В таких вот раздумьях провел я несколько дней, вновь затворившись в своих палатах. А Васька между тем времени даром не терял – принялся обхаживать мою княгинюшку. Уж и не знаю, чем он сумел ее обаять и убедить в том, что нечего ей опасаться в Москве, как бы то ни было, в один злосчастный день княгинюшка твердо сказала, что мы возвращаемся. Сколько ни уговаривал я ее изменить решение, все вотще.

И чем дольше я ее уговаривал, тем больше убеждался в том, что вернуться на родину было моим самым заветным желанием за прошедшие годы и только страх за мою любимую удерживал меня от того, чтобы развернуть коня и помчаться назад, в Москву, а там – будь, что будет! Никогда не выдавал я этих своих тайных мыслей княгинюшке, но она – в который раз! – чутким своим сердцем угадала их и подвигла меня на единственно правильное решение.

Вот так и поехали мы в Москву вместе с Васькой Грязным, который завершил свои посольские дела при дворе султана Селима. Сопровождал нас отряд в несколько десятков янычар, Васька убеждал меня, что это для почету и для охраны, но я-то знал, что это стража для нас, чтобы не убежали мы по дороге к казакам, уж они-то нас бы не выдали, как коварный Селимка.

Так, пленником, с тяжелым сердцем и мрачными предчувствиями ехал я по степи, невольно подстраиваясь под мерный шаг янычарской стражи. Сквозь топот ног и стук копыт до меня доносился звонкий смех княгинюшки, которую окаянный Васька тешил своими бесконечными байками. Она и меня звала присоединиться к ним и послушать, но я долгое время не мог заставить себя это сделать, потому что преисполнился к Ваське еще большим презрением. И раньше я его не жаловал, а тут еще выяснилось, что он не только охальник и душегуб, но еще и предатель, перевертыш и двурушник. Оказывается, его со Скуратовым специально заслали в опричнину, чтобы они земщине все о делах опричных доносили и всячески борьбе царя Ивана препятствовали.

Бог с ним, с Ваською, с него спрос невелик, но Григорий Лукьянович-то каков! Вот уж не ожидал от него такой подлости, Иван ему как мне верил, да и я на какое-то мгновение почувствовал к нему если не симпатию, то уважение. А после такого одно ему прозвание – Малюта!

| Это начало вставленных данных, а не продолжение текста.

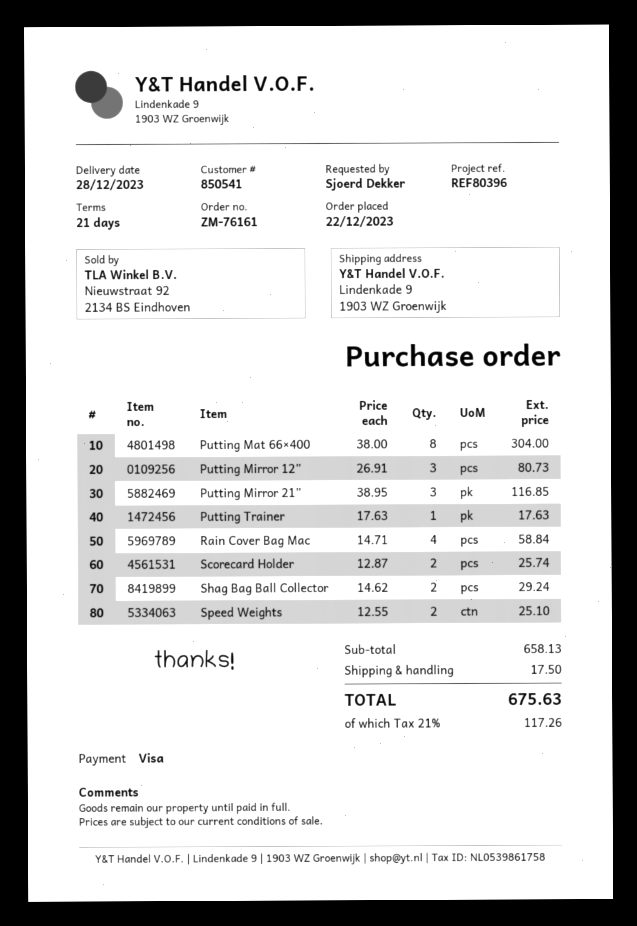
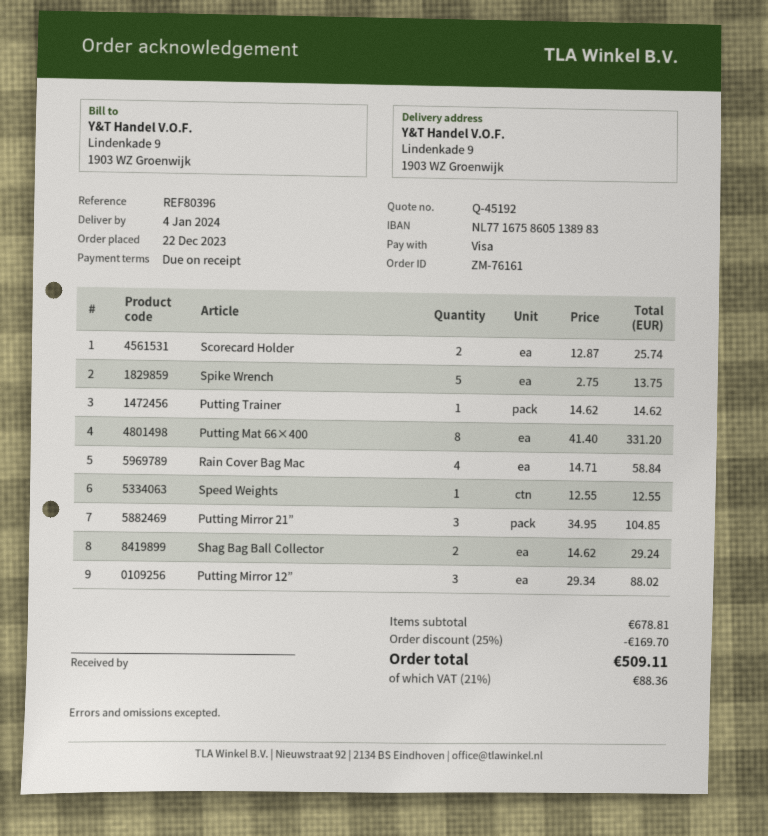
delivery date: 2023-12-28 -> 2024-01-04
payment terms: 21 days -> on receipt
Putting Mat 66×400: 8 x 38.00 = 304.00 -> 8 x 41.40 = 331.20
Putting Mirror 12”: 3 x 26.91 = 80.73 -> 3 x 29.34 = 88.02
Putting Mirror 21”: 3 x 38.95 = 116.85 -> 3 x 34.95 = 104.85
Putting Trainer: 1 x 17.63 = 17.63 -> 1 x 14.62 = 14.62
Speed Weights: 2 x 12.55 = 25.10 -> 1 x 12.55 = 12.55
Spike Wrench: none -> 5 x 2.75 = 13.75
subtotal: 658.13 -> 678.81
discount: none -> 25% = 169.70
shipping: 17.50 -> none
tax: 21% = 117.26 -> 21% = 88.36
total: 675.63 -> 509.11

Все это Васька рассказал княгинюшке, нимало не смущаясь, даже красуясь, а уж княгинюшка вечером на биваке мне передала, как и все другие его рассказы. Этим пересказам я верил еще меньше, чем побасенкам Грязного, женщины, даже самые лучшие, никогда не слышат, что им говорят, только – как, а если и ухватят случайно какую-то мысль, то обязательно вывернут ее на свой женский вкус. Но все же было в рассказах княгинюшки так много удивительного и невероятного, что в конце концов я не смог сдержать любопытства. Опять же я понимал, что не все может Васька рассказать княгинюшке, щадя ее чувствительное сердце и женское целомудрие. Поэтому превозмог я свое презрение, отвел как-то раз Ваську в сторону и приказал ему рассказать все заново, честно, как на духу, и – как мужчина мужчине.